(Detected change data)
━━━

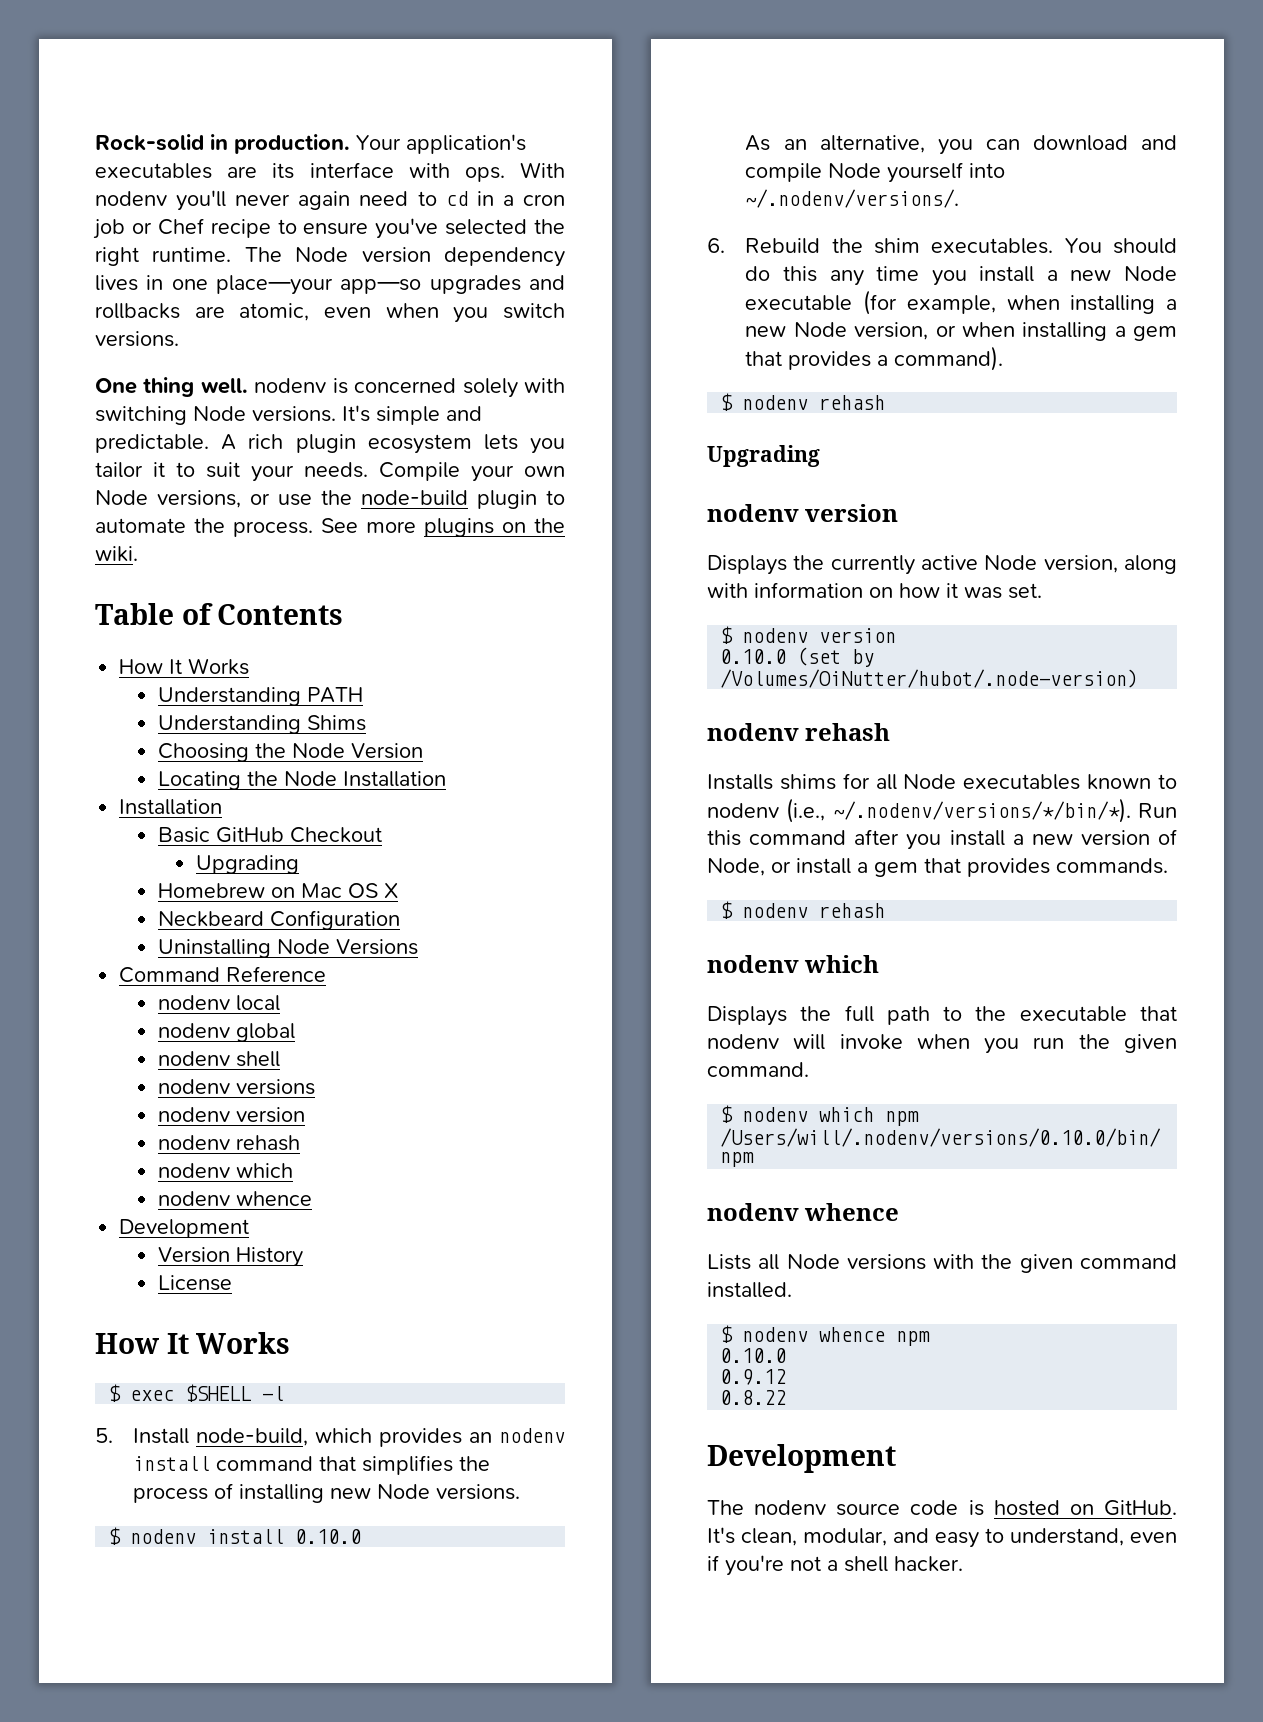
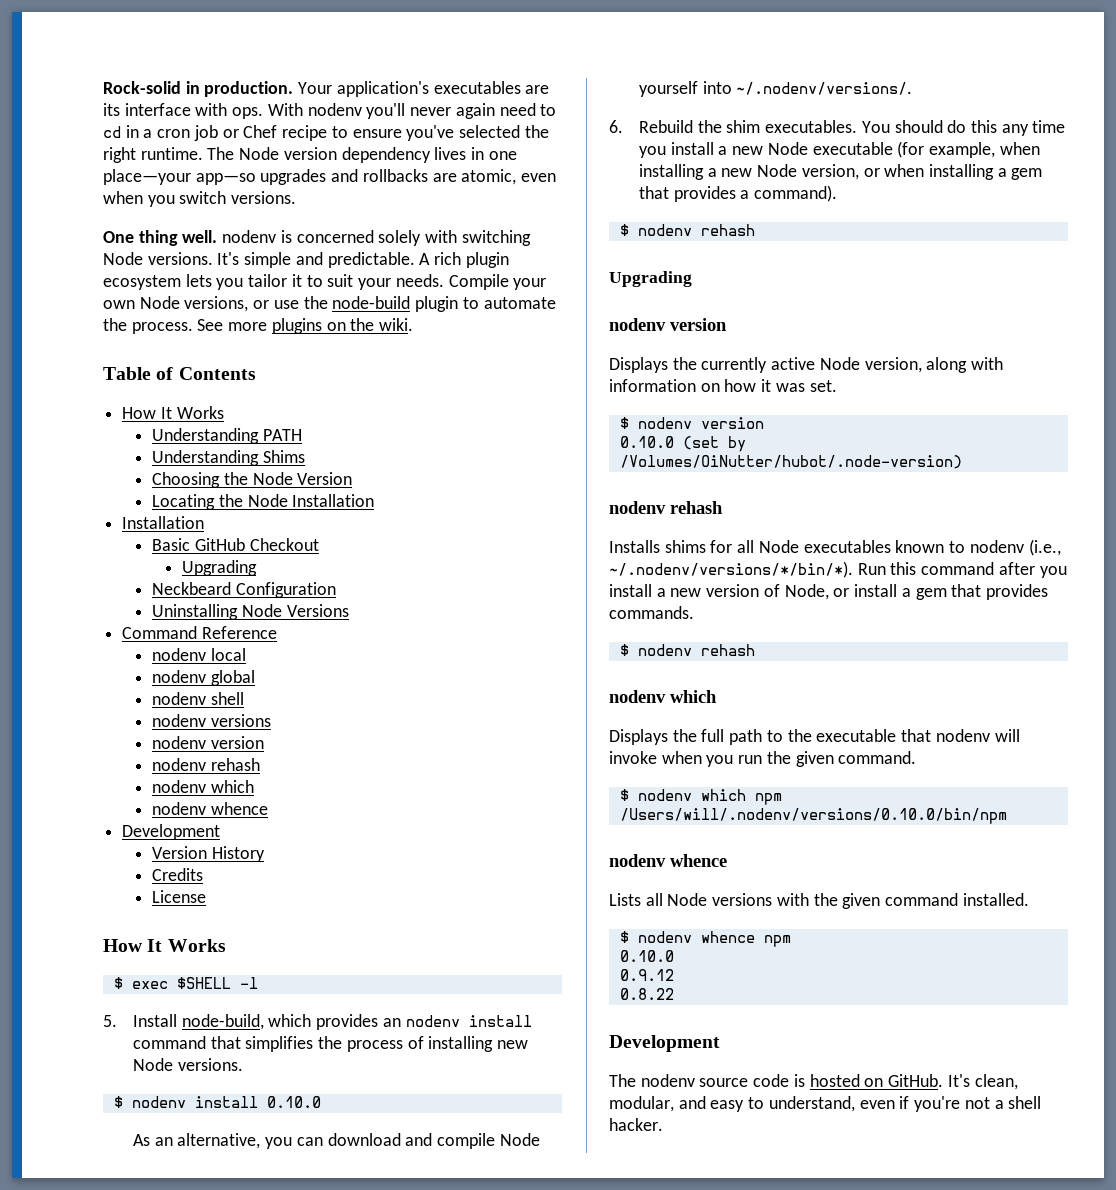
- Homebrew on Mac OS X
+ Credits

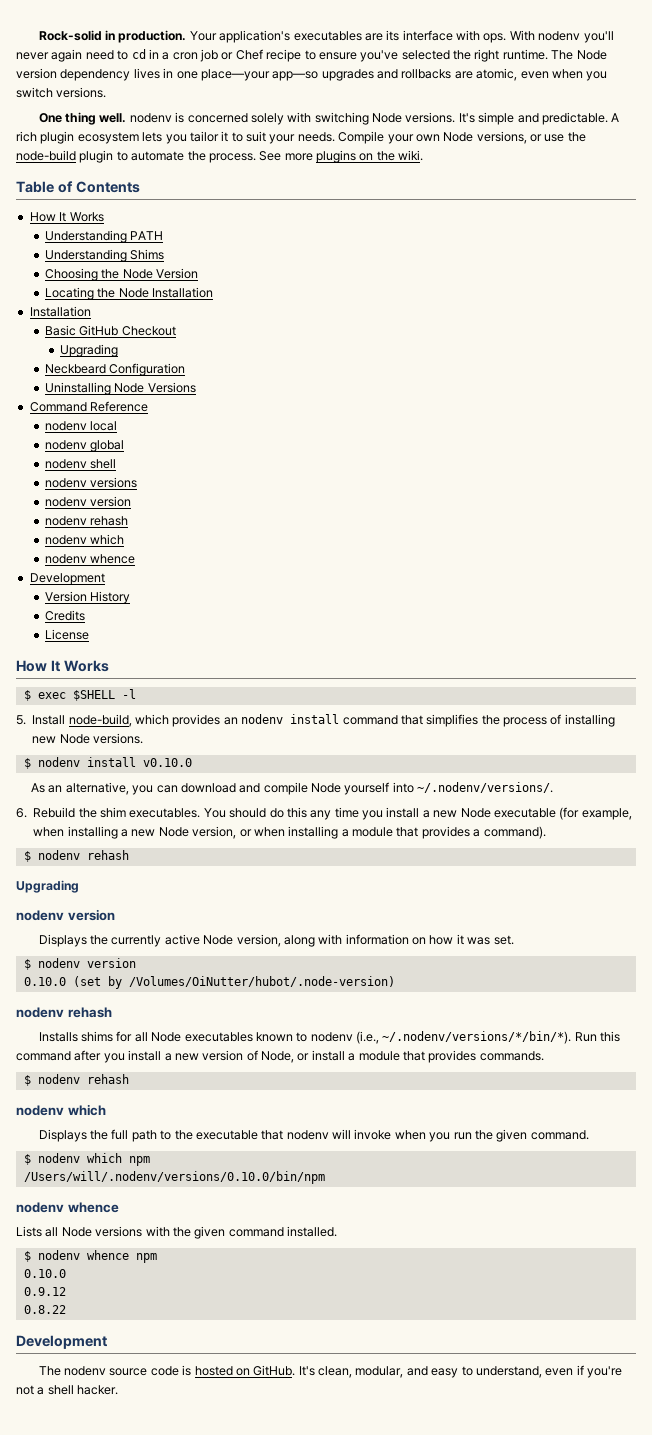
- $ nodenv install 0.10.0
+ $ nodenv install v0.10.0
- You should do this any time you install a new Node executable (for example, when installing a new Node version, or when installing a gem that provides a command).
+ You should do this any time you install a new Node executable (for example, when installing a new Node version, or when installing a module that provides a command).
- Installs shims for all Node executables known to nodenv (i.e., ~/.nodenv/versions/*/bin/*). Run this command after you install a new version of Node, or install a gem that provides commands.
+ Installs shims for all Node executables known to nodenv (i.e., ~/.nodenv/versions/*/bin/*). Run this command after you install a new version of Node, or install a module that provides commands.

━━━

Your assignment ->
Within the data above, the span starting at the line containing "- You should" and ending at the line containing "module that provides a command)." is to be retyped exactly, with no other lines.

Response to the task ->
- You should do this any time you install a new Node executable (for example, when installing a new Node version, or when installing a gem that provides a command).
+ You should do this any time you install a new Node executable (for example, when installing a new Node version, or when installing a module that provides a command).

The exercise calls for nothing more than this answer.